TASK.
Using the data below, reproduce exactly the lines from the line with "none -> <div>Dua" to the line with "html: <p><span>Christianse, John", both included; pictures must be dropped.

INFORMATION SHOWN.

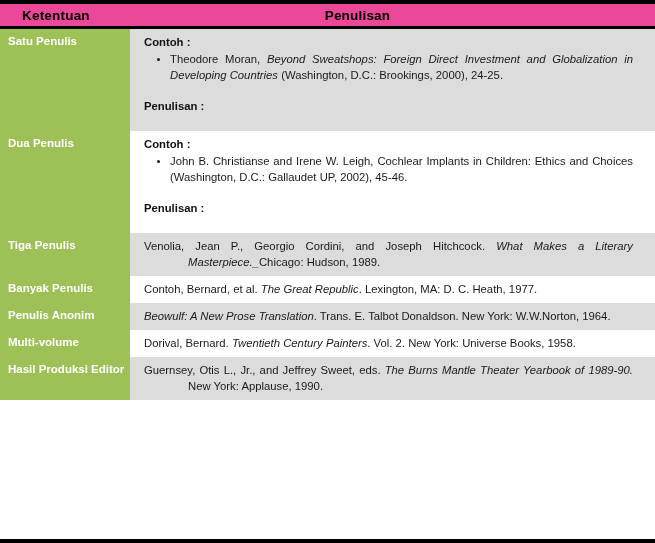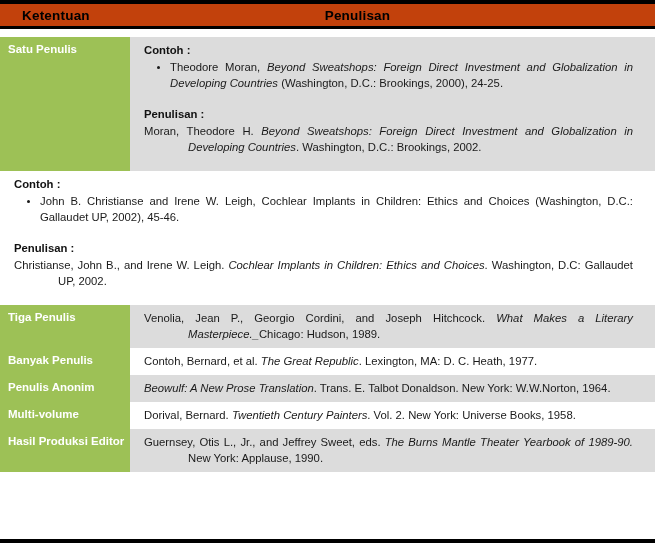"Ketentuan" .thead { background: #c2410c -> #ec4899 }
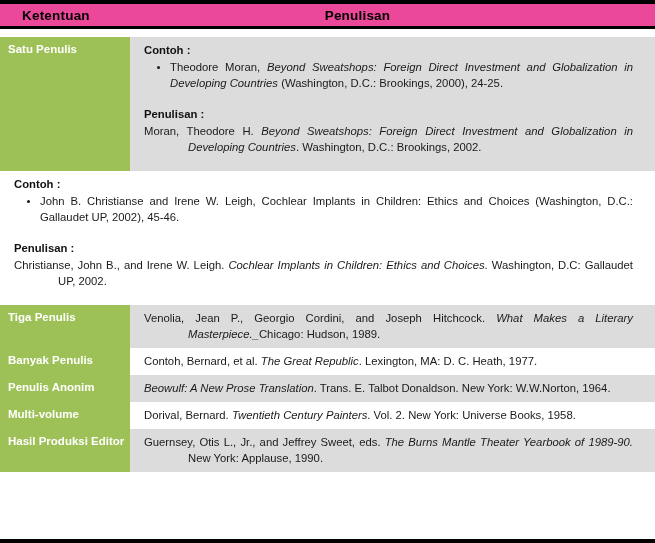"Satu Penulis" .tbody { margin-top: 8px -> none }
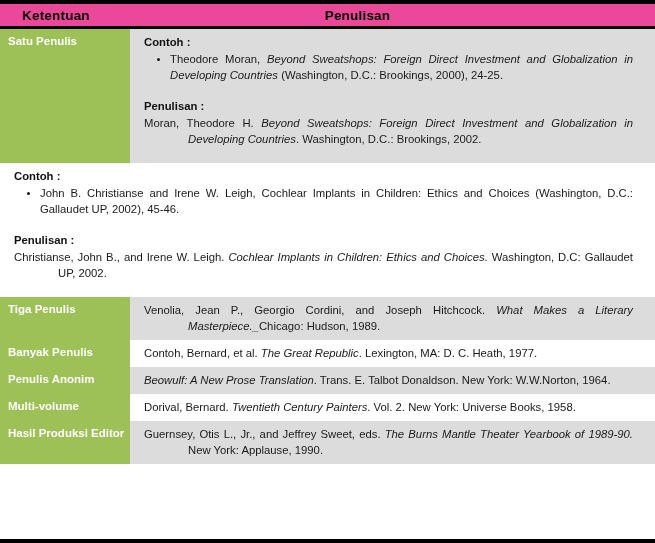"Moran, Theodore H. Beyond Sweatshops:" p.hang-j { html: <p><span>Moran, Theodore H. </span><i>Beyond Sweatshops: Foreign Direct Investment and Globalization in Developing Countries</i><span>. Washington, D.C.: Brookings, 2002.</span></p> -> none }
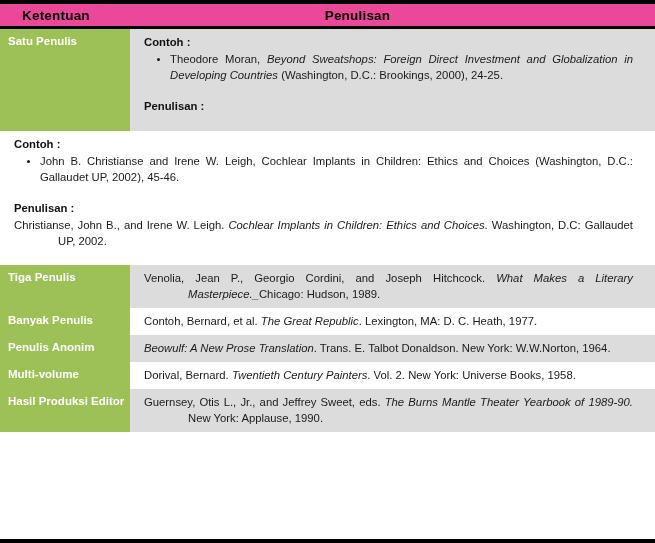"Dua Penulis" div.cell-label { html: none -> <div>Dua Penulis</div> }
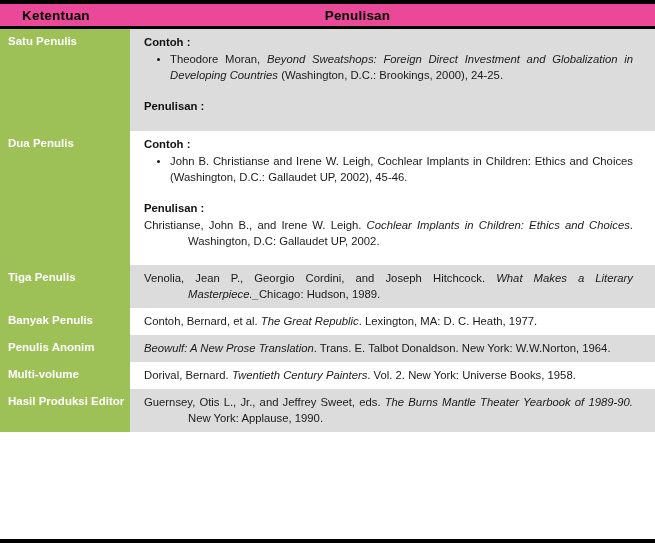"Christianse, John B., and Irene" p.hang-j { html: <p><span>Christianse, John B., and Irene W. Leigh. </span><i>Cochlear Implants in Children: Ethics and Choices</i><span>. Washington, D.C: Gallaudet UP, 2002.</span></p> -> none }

==

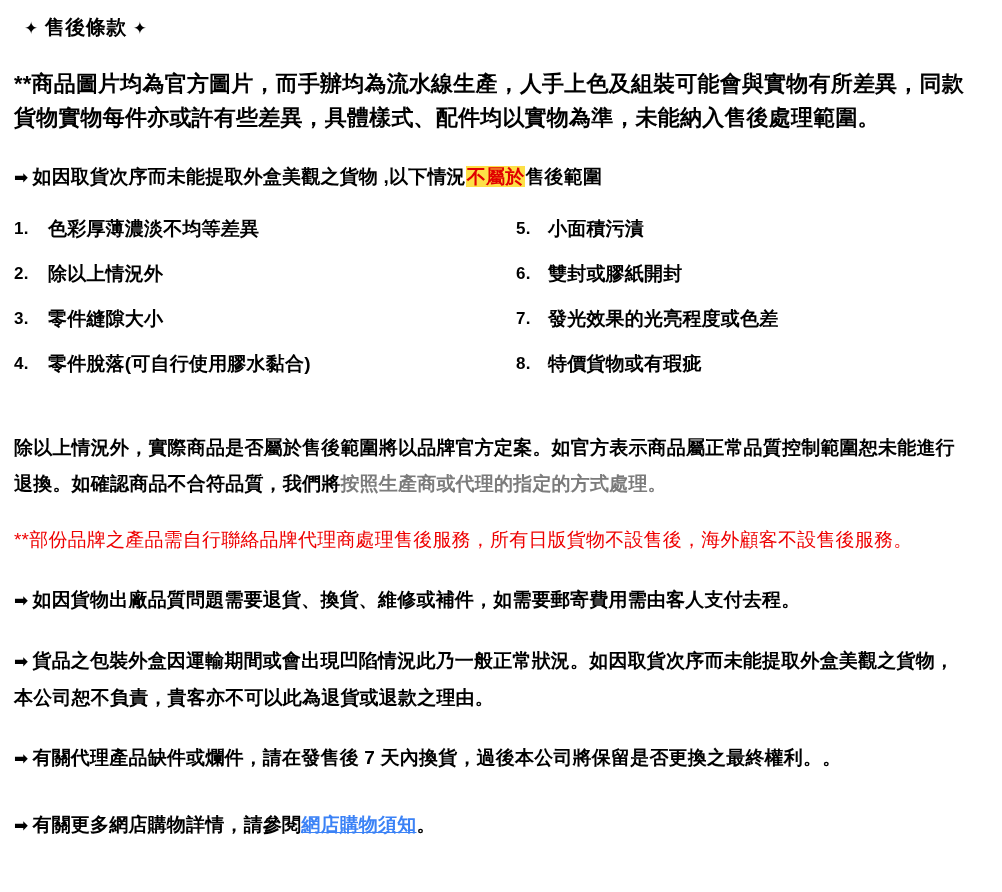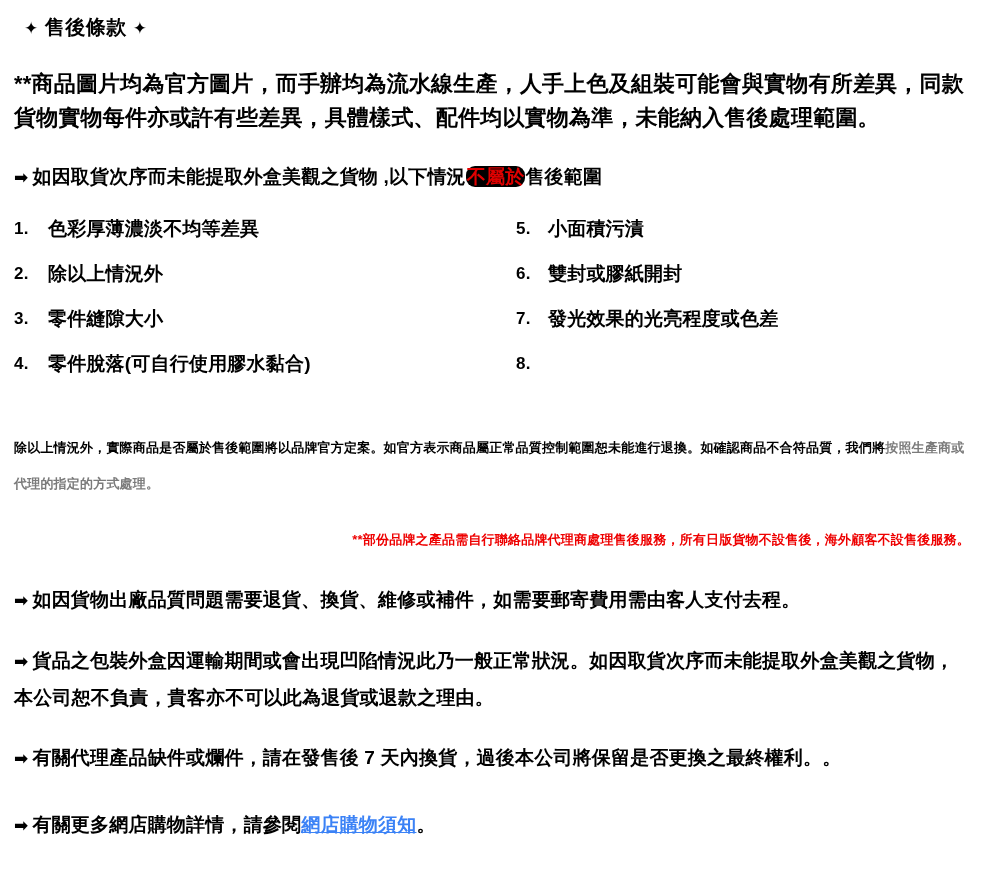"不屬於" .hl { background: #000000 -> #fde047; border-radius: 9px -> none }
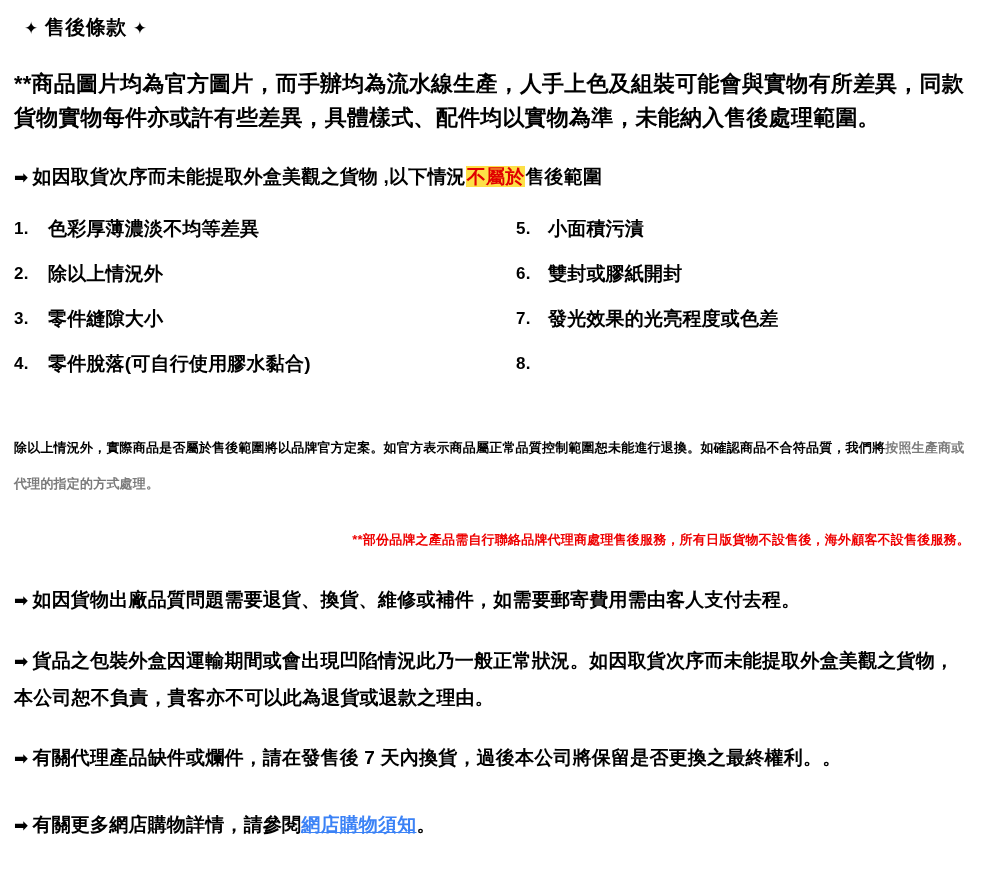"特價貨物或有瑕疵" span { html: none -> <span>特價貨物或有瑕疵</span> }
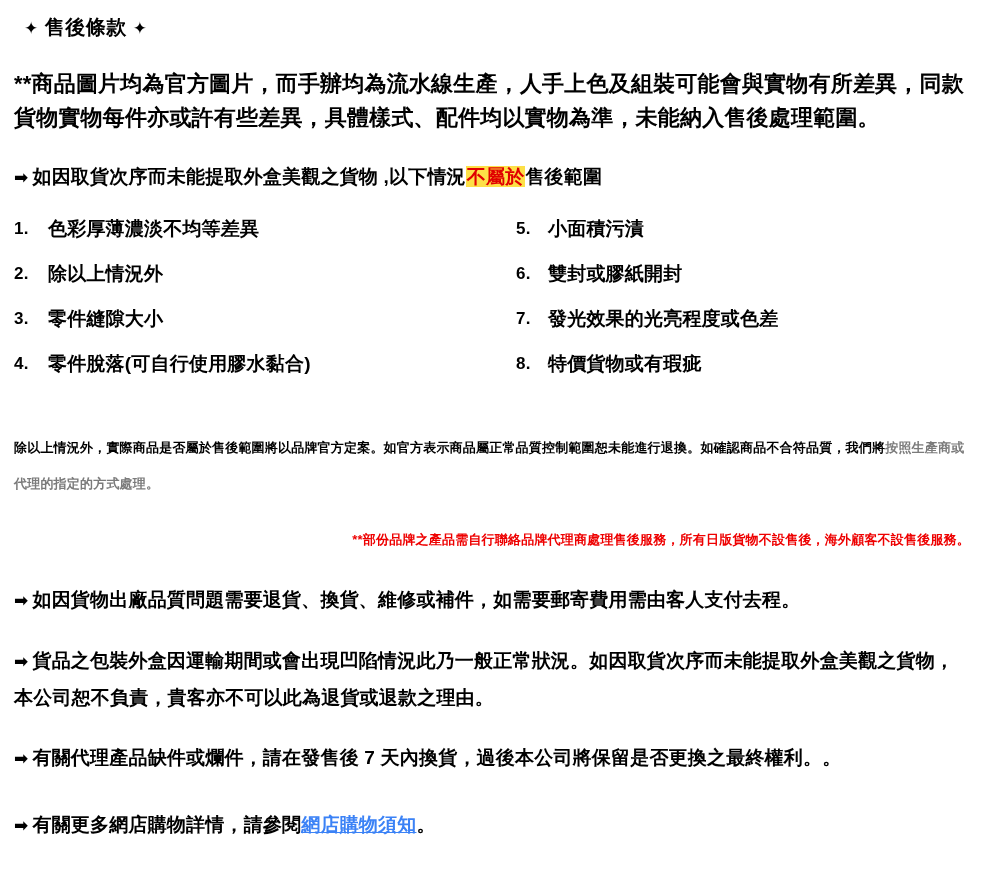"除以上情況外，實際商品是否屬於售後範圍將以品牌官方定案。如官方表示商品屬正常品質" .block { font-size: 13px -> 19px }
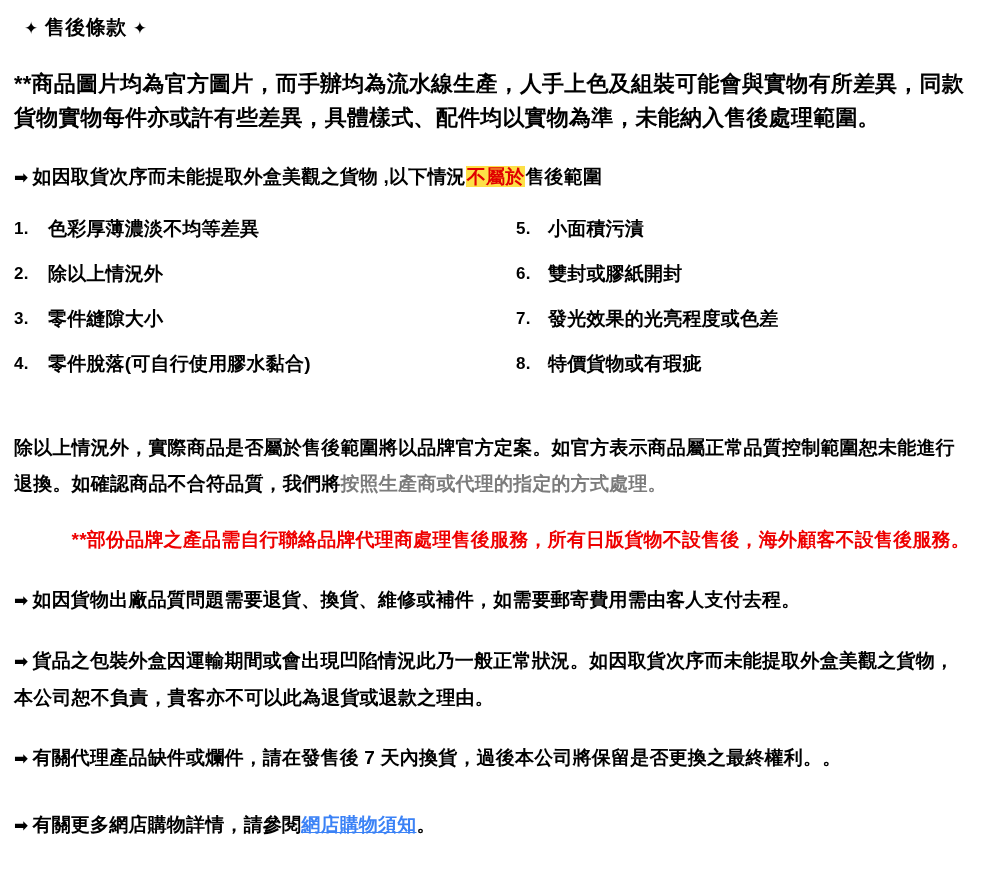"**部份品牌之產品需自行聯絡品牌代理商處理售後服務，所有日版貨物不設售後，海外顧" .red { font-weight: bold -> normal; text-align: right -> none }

--

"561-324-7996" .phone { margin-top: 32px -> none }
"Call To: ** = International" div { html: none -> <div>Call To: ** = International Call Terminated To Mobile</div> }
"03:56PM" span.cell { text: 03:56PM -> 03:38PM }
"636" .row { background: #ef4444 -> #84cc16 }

EXERCISE SOLUTION.
"Dua Penulis" div.cell-label { html: none -> <div>Dua Penulis</div> }
"Christianse, John B., and Irene" p.hang-j { html: <p><span>Christianse, John B., and Irene W. Leigh. </span><i>Cochlear Implants in Children: Ethics and Choices</i><span>. Washington, D.C: Gallaudet UP, 2002.</span></p> -> none }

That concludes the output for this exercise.